Since pictures are not wanted in the copy, output only the rest of each record exactly.

-- Records for this exercise follows --

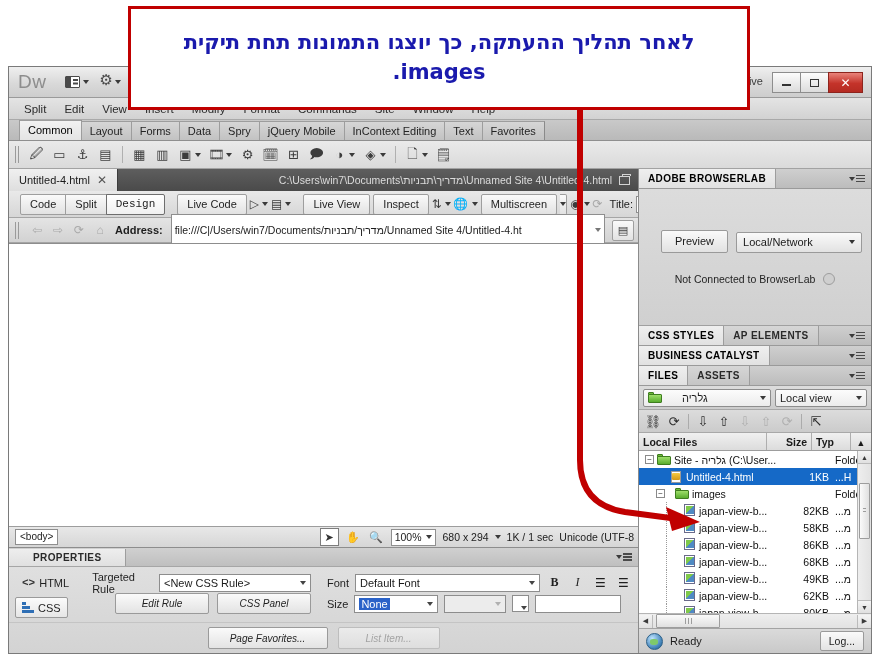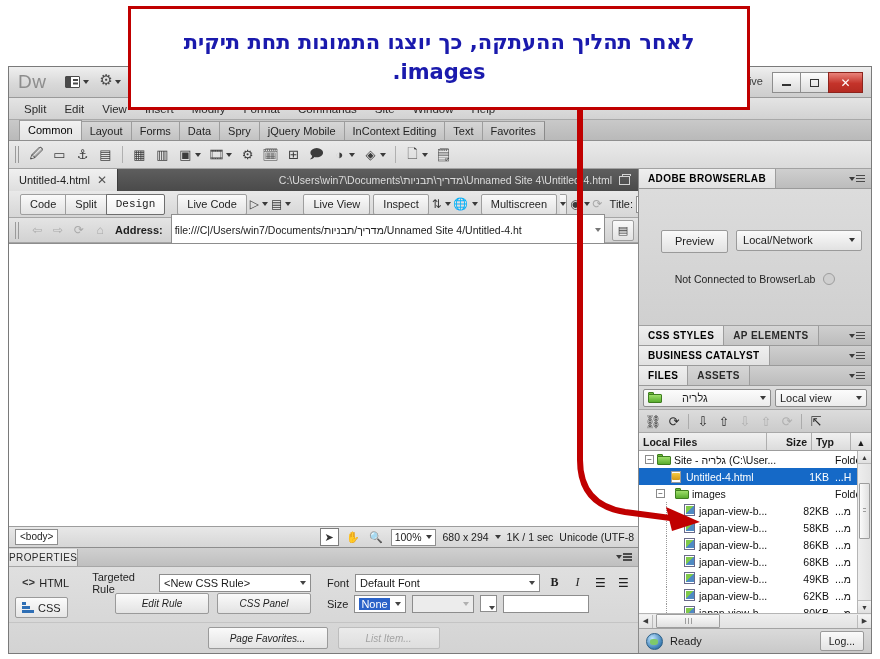"Preview" .bl-row { align-items: flex-start -> flex-end }
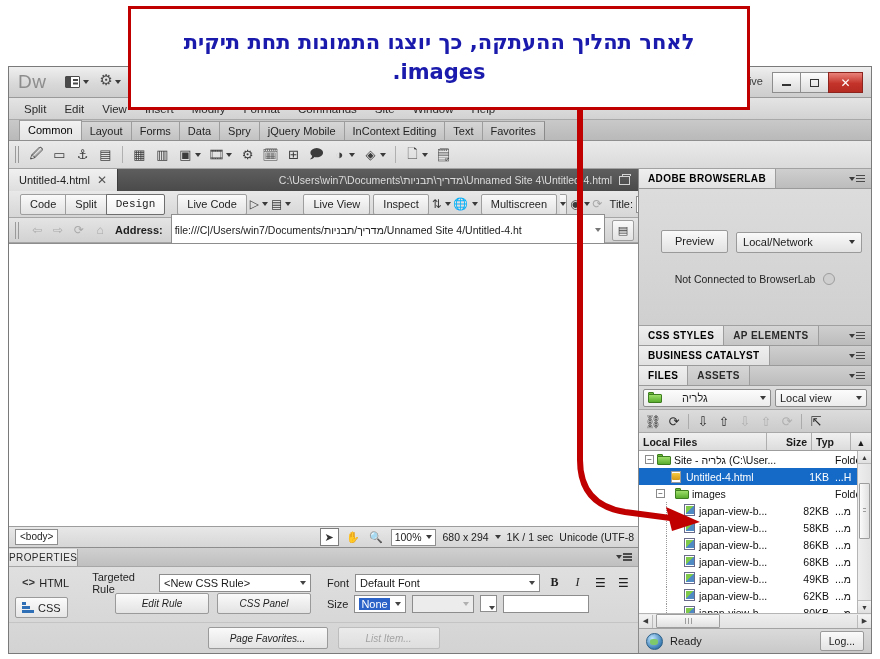"PROPERTIES" .props-tab { font-weight: normal -> bold; padding: 0 0 -> 0 24px }
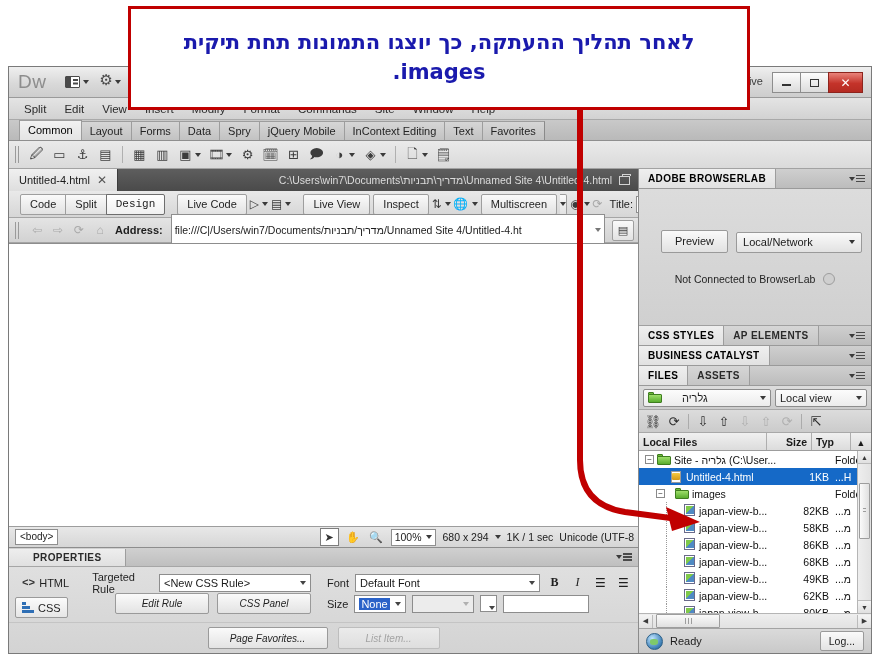"None" span.pselect { width: 52px -> 84px }
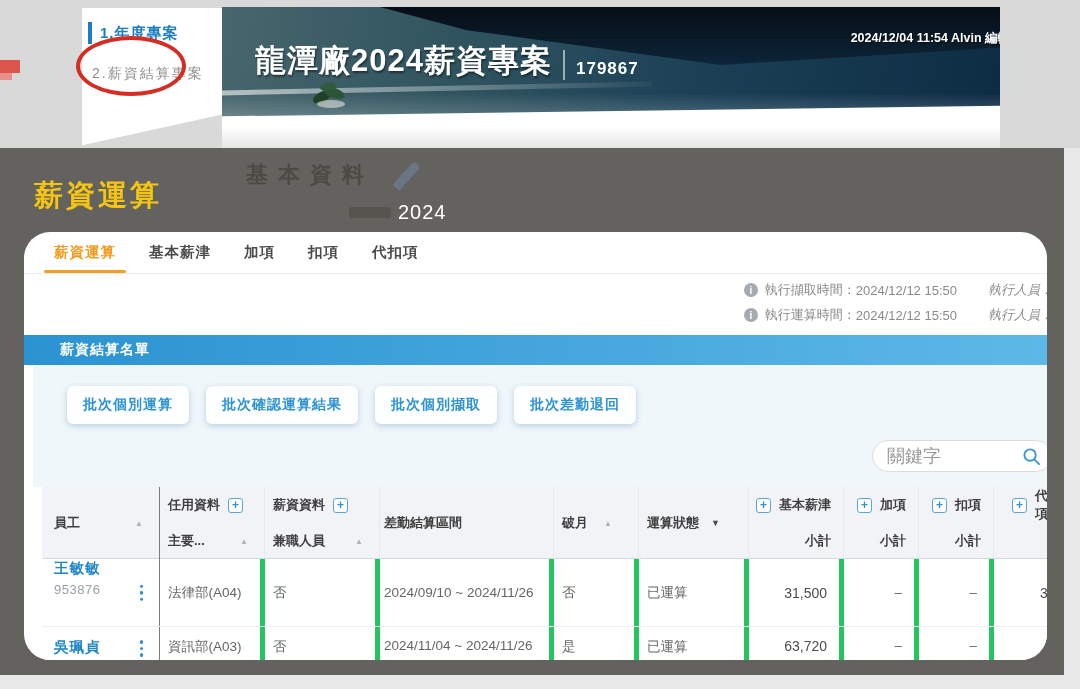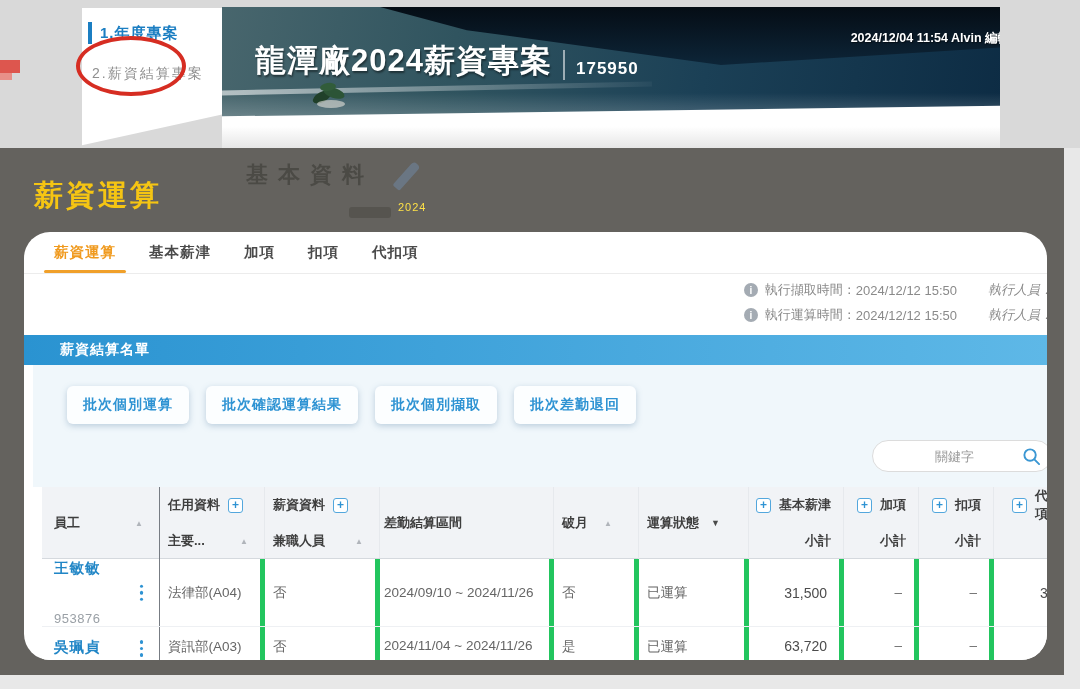"175950" span.banner-period { text: 175950 -> 179867 }
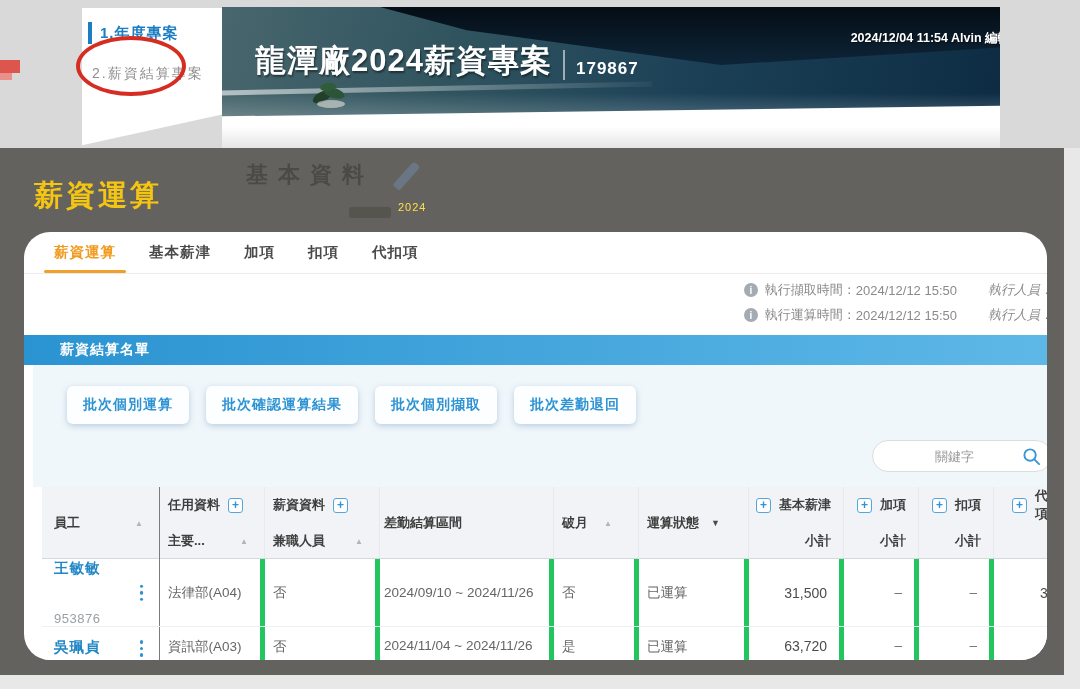"2024" .ghost-year { color: #fde047 -> #ffffff; font-size: 11px -> 20px }
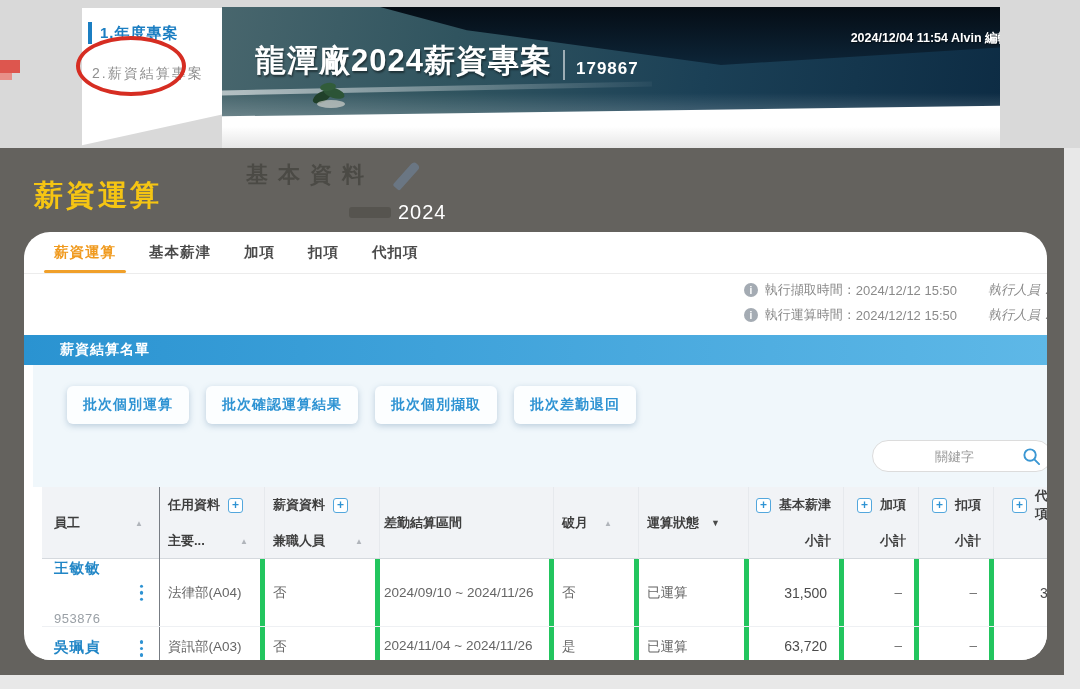"關鍵字" .search-wrap input { font-size: 13px -> 18px; text-align: center -> none }
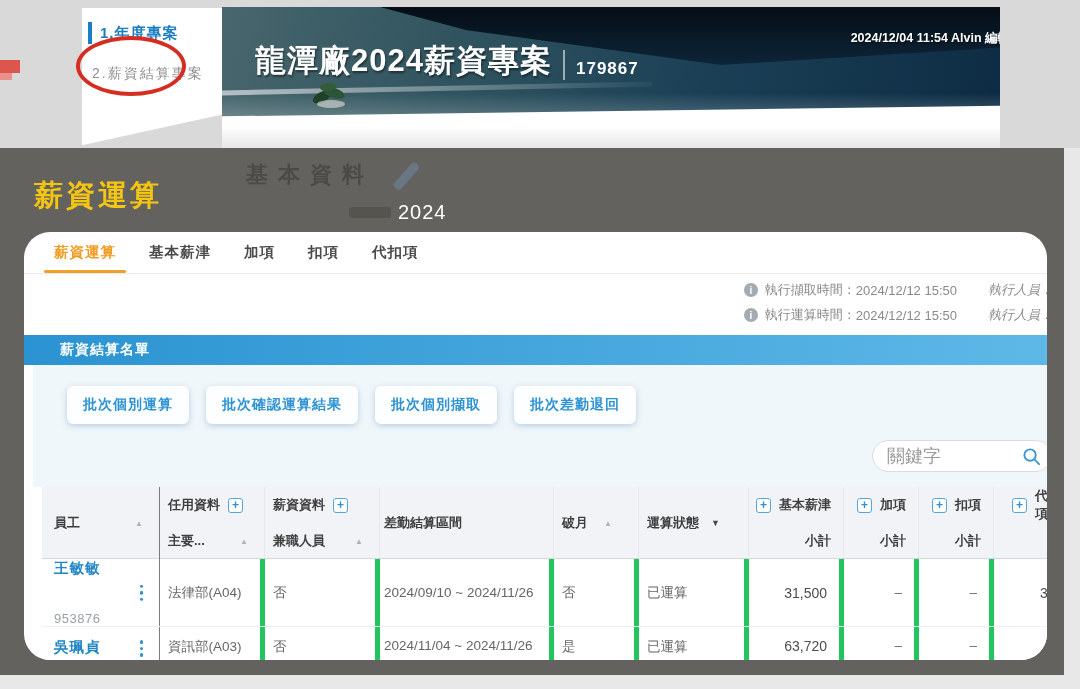"王敏敏" .emp-cell { justify-content: space-between -> flex-start }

-- Records for this exercise concluded --

Answer section:
"Preview" .bl-row { align-items: flex-start -> flex-end }
"PROPERTIES" .props-tab { font-weight: normal -> bold; padding: 0 0 -> 0 24px }
"None" span.pselect { width: 52px -> 84px }
"175950" span.banner-period { text: 175950 -> 179867 }
"2024" .ghost-year { color: #fde047 -> #ffffff; font-size: 11px -> 20px }
"關鍵字" .search-wrap input { font-size: 13px -> 18px; text-align: center -> none }
"王敏敏" .emp-cell { justify-content: space-between -> flex-start }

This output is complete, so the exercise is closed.